◆ Given information ◆
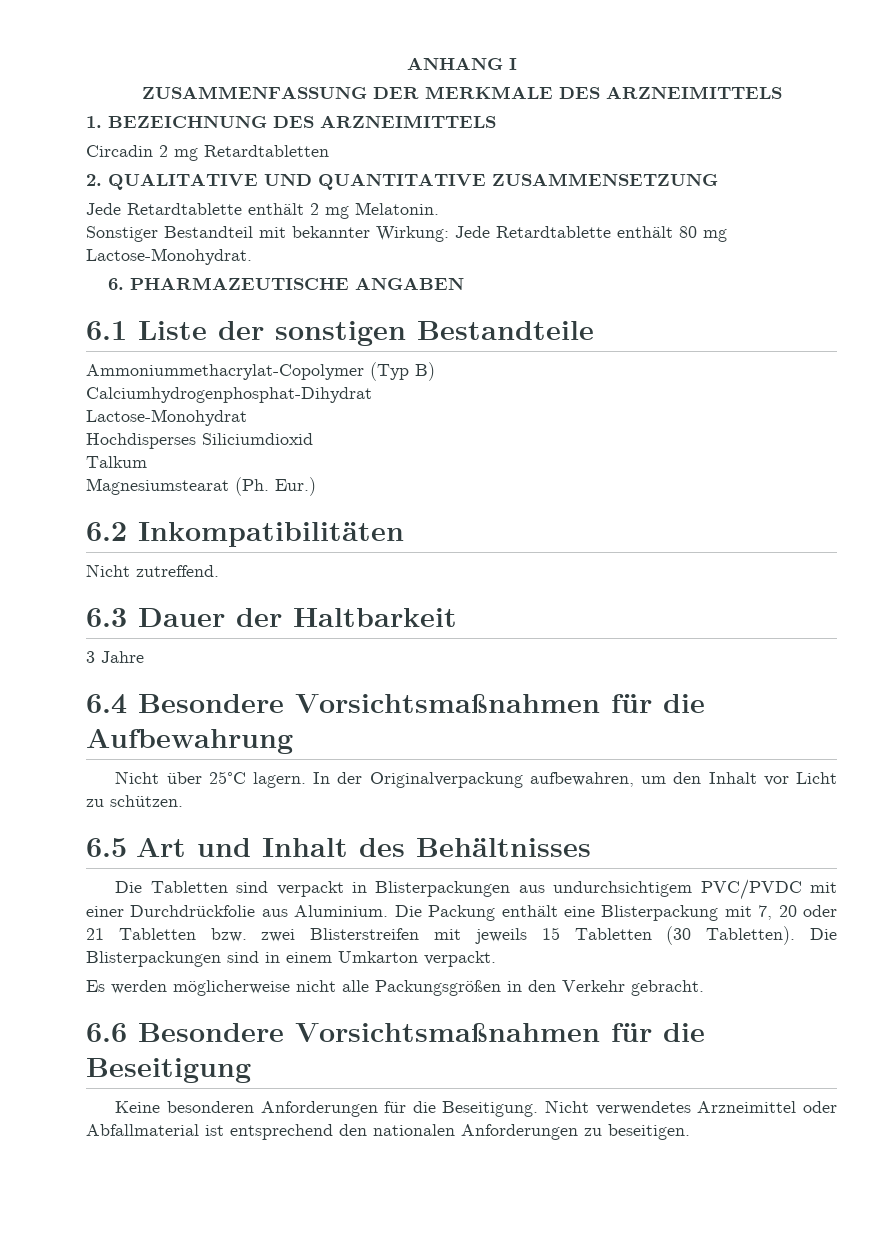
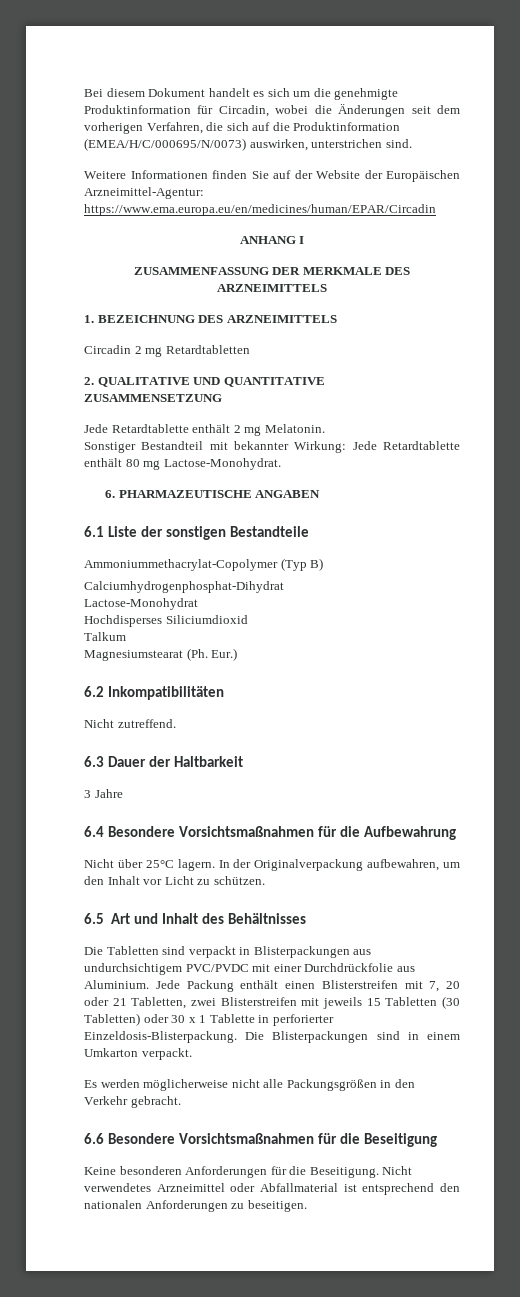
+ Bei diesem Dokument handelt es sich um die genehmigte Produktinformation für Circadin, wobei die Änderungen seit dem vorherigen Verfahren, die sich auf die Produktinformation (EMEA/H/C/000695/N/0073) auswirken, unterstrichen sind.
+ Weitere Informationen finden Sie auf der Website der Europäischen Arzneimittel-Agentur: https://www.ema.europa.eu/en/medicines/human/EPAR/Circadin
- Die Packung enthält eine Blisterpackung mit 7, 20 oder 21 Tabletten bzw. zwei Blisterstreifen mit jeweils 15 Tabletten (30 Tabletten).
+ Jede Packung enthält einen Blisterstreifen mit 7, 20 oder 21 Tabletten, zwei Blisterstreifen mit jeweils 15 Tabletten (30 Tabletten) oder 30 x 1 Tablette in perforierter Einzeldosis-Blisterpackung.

--

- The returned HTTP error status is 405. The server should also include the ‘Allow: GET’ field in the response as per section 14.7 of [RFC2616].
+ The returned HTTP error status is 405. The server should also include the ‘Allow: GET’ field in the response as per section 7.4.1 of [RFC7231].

* * *

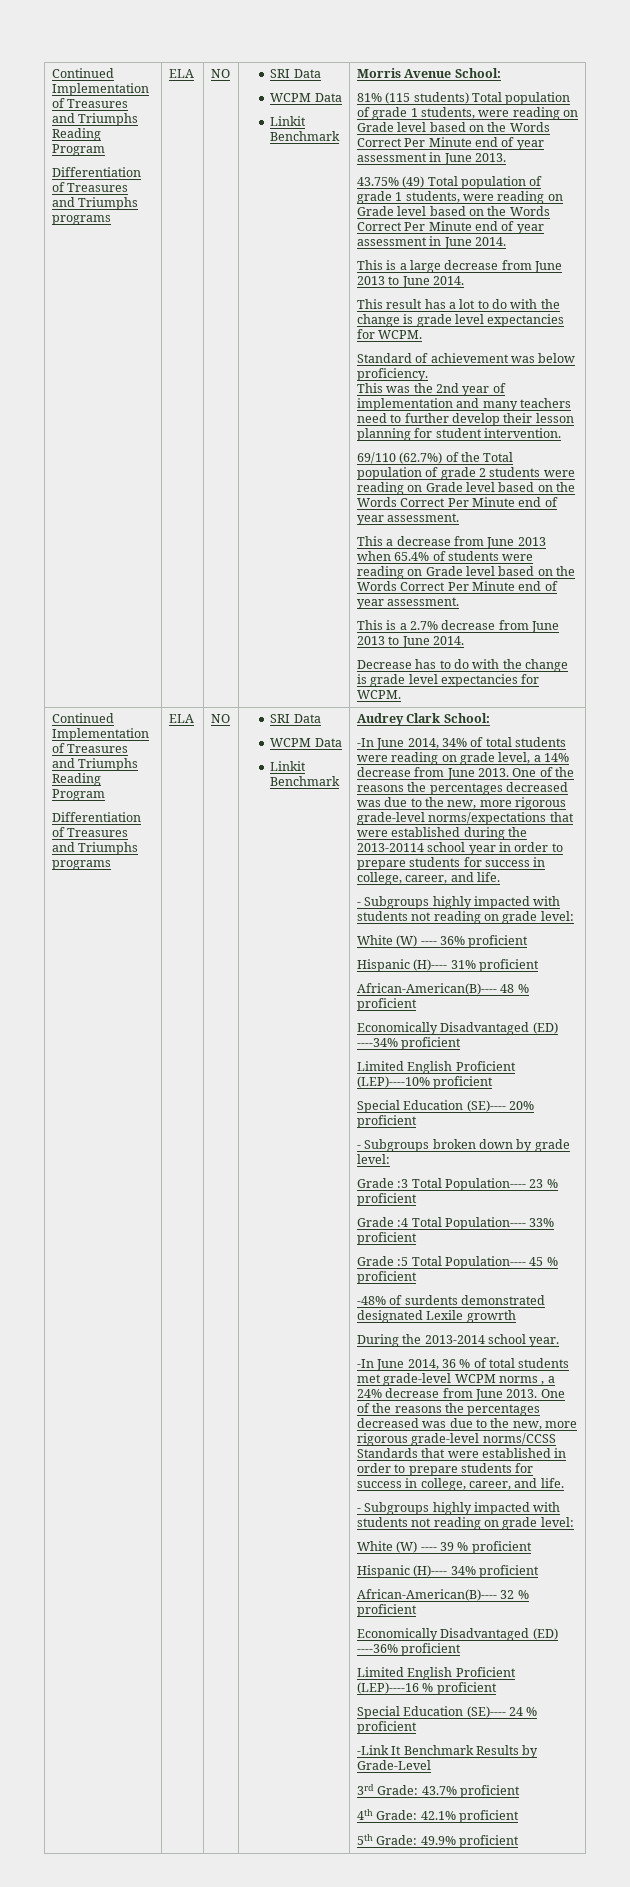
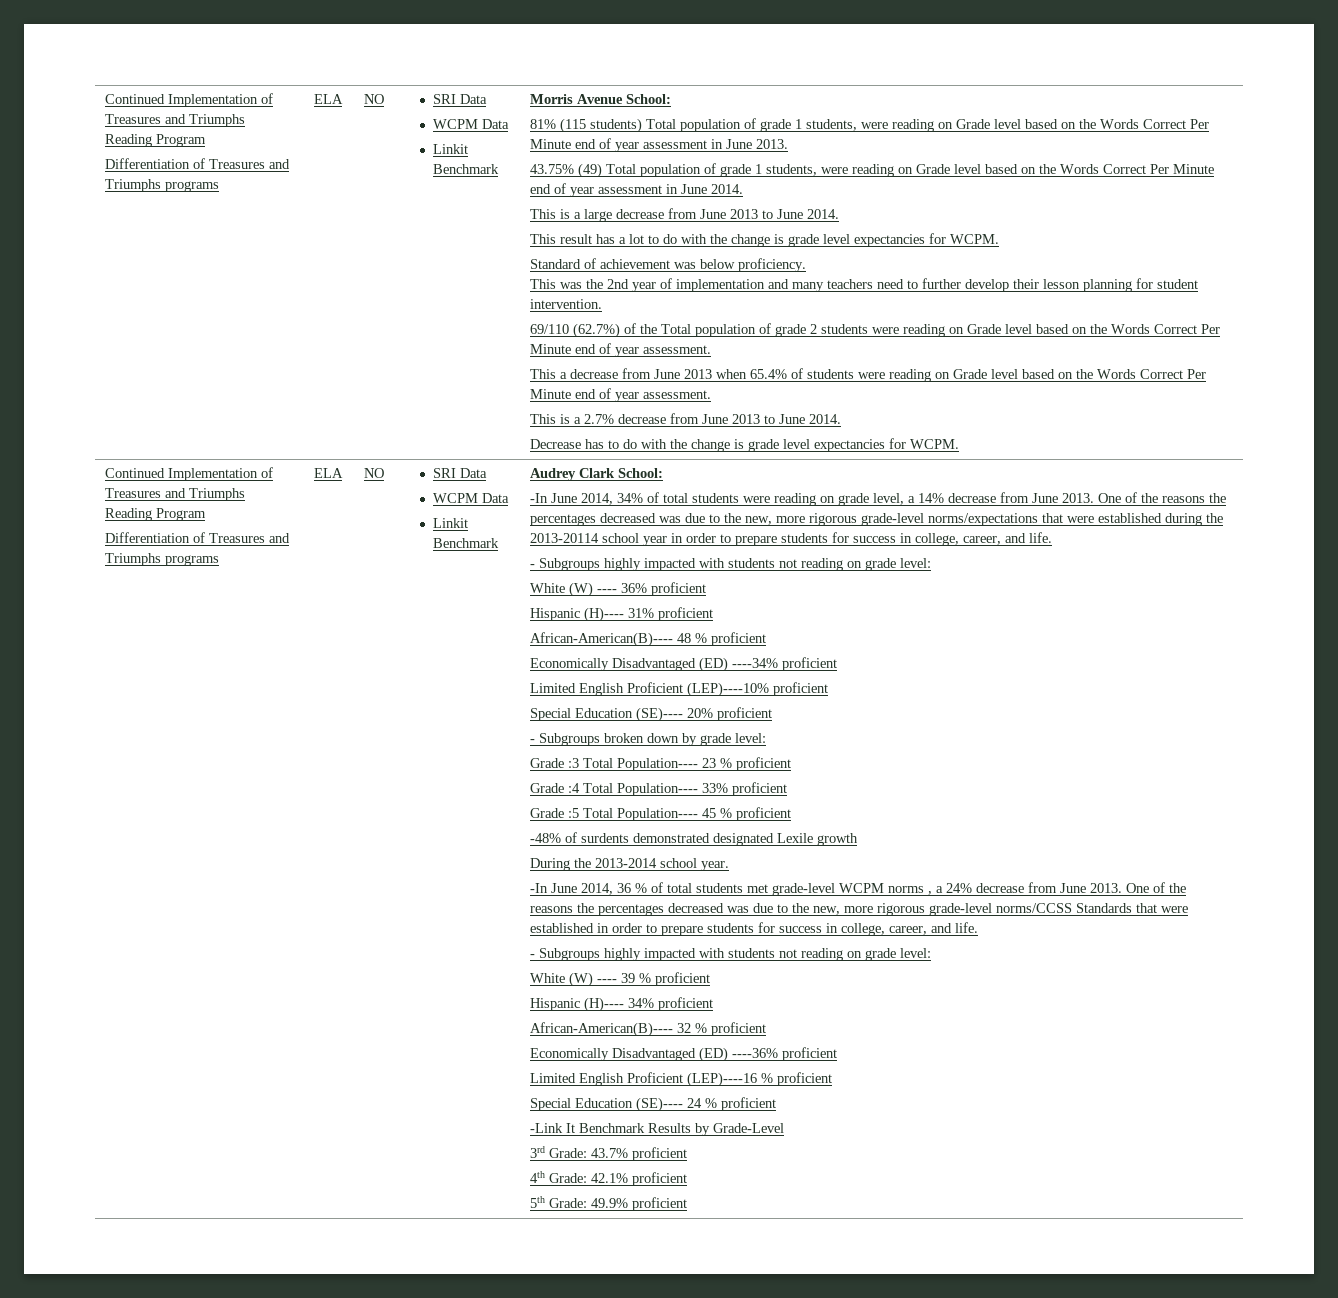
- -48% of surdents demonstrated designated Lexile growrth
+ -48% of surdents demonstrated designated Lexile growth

◆ What is expected ◆
Your answer should consist only of the lines above between the line holding "- -48% of surdents" and the line holding "designated Lexile growth", inclusive, each transcribed exactly.

◆ Response box ◆
- -48% of surdents demonstrated designated Lexile growrth
+ -48% of surdents demonstrated designated Lexile growth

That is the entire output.